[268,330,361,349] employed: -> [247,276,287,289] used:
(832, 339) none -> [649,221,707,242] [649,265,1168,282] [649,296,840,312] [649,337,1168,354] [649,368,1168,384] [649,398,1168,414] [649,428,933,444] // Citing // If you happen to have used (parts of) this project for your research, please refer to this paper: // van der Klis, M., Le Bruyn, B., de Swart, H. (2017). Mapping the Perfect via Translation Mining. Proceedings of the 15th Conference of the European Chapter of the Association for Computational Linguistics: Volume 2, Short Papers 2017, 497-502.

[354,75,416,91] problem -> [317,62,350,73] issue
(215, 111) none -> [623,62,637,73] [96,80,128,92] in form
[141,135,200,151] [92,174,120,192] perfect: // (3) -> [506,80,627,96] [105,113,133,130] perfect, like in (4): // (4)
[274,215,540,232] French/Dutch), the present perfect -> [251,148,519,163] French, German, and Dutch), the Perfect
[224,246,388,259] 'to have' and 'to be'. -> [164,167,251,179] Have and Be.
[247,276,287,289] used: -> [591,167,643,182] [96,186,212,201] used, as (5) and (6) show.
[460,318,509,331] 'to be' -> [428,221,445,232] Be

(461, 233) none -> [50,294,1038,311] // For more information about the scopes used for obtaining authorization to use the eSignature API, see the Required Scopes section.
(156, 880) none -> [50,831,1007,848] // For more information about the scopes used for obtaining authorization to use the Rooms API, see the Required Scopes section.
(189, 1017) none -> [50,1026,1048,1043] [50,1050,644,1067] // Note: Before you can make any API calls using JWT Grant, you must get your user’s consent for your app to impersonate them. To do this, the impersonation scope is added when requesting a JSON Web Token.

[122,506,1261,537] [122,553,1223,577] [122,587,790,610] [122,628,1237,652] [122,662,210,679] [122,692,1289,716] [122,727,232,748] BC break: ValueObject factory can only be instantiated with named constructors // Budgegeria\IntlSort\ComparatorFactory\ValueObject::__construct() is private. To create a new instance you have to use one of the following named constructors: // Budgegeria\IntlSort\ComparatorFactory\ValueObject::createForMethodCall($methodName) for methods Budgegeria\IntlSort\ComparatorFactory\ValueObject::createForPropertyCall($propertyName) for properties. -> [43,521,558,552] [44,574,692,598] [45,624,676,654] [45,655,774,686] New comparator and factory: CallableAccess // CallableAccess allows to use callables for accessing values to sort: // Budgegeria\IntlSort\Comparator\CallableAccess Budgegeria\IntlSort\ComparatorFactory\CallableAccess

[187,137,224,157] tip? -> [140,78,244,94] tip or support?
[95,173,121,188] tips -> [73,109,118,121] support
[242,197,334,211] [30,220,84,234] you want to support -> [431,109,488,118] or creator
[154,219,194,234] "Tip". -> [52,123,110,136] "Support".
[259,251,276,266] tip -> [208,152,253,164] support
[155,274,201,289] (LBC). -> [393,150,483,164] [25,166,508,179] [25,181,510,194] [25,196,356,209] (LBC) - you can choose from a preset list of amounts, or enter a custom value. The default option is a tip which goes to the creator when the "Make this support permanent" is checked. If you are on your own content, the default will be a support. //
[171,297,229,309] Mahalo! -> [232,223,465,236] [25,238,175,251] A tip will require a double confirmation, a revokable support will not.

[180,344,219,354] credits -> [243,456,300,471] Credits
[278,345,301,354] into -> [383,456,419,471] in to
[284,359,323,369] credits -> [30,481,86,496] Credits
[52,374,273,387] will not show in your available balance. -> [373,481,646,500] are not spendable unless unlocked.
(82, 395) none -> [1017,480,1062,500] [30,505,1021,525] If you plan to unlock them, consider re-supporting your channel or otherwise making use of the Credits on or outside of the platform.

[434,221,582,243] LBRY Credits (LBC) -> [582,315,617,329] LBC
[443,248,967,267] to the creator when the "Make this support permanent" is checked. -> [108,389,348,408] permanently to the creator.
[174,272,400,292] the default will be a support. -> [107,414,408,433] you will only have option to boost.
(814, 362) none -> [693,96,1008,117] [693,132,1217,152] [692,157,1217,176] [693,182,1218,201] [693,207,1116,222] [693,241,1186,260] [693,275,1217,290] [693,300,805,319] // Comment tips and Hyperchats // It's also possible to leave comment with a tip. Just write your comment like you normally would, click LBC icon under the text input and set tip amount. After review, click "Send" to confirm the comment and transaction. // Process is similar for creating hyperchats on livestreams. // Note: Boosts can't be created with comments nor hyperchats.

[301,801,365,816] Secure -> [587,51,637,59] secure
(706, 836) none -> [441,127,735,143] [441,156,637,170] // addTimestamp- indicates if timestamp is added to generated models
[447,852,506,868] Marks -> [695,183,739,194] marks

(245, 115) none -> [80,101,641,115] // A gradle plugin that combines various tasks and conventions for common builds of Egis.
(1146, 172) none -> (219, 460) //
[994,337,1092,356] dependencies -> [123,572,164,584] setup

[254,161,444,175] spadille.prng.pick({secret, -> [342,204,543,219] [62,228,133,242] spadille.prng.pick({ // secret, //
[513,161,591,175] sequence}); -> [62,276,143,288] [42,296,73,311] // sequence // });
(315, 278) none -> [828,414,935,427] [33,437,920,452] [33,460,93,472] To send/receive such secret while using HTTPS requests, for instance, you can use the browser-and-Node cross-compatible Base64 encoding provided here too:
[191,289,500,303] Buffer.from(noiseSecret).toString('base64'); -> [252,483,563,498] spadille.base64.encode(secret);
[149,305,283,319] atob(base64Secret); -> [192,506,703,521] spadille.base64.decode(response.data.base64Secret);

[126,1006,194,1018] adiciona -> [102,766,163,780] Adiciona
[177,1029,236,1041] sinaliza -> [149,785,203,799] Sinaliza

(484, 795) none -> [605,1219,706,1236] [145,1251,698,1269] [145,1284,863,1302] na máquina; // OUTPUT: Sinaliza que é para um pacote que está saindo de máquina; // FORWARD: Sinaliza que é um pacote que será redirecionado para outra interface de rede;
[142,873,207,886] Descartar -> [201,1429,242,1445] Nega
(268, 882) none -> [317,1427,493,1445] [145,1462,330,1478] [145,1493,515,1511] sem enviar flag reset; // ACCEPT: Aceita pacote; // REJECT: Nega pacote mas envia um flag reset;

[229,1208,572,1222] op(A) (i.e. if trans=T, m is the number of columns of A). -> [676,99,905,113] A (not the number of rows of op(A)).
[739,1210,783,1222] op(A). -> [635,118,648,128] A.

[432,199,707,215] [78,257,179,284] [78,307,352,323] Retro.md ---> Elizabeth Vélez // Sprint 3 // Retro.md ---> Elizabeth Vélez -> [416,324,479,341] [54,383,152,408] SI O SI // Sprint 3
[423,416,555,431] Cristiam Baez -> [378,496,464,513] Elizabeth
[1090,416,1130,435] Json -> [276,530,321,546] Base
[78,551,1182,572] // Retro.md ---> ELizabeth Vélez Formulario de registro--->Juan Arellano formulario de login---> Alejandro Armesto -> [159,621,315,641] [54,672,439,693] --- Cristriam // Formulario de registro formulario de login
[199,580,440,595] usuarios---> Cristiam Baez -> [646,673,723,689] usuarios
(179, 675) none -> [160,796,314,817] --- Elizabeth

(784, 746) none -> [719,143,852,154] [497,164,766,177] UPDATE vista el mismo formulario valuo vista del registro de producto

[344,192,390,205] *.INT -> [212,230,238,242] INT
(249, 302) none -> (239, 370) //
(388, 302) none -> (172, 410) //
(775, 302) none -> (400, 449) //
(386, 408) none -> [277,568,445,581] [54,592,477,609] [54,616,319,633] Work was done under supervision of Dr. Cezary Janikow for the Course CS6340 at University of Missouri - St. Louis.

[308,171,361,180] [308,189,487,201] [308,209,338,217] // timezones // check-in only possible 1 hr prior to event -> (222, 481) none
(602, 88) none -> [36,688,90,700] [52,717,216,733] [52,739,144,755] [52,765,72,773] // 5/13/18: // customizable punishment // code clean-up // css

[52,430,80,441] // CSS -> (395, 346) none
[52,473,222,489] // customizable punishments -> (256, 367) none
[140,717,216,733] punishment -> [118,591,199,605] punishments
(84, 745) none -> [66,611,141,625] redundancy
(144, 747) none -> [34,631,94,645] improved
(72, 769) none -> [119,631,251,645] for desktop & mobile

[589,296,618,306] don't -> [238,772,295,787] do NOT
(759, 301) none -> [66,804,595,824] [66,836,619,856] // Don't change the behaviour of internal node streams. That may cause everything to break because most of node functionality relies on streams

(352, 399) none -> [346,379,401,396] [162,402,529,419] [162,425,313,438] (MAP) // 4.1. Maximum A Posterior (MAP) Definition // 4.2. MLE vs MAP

○ ○ ○

◆ **EXERCISE BRIEF**:
Gather from the records above every line containing the string "Vélez".

◆ **EXPECTED ANSWER**:
[432,199,707,215] [78,257,179,284] [78,307,352,323] Retro.md ---> Elizabeth Vélez // Sprint 3 // Retro.md ---> Elizabeth Vélez -> [416,324,479,341] [54,383,152,408] SI O SI // Sprint 3
[78,551,1182,572] // Retro.md ---> ELizabeth Vélez Formulario de registro--->Juan Arellano formulario de login---> Alejandro Armesto -> [159,621,315,641] [54,672,439,693] --- Cristriam // Formulario de registro formulario de login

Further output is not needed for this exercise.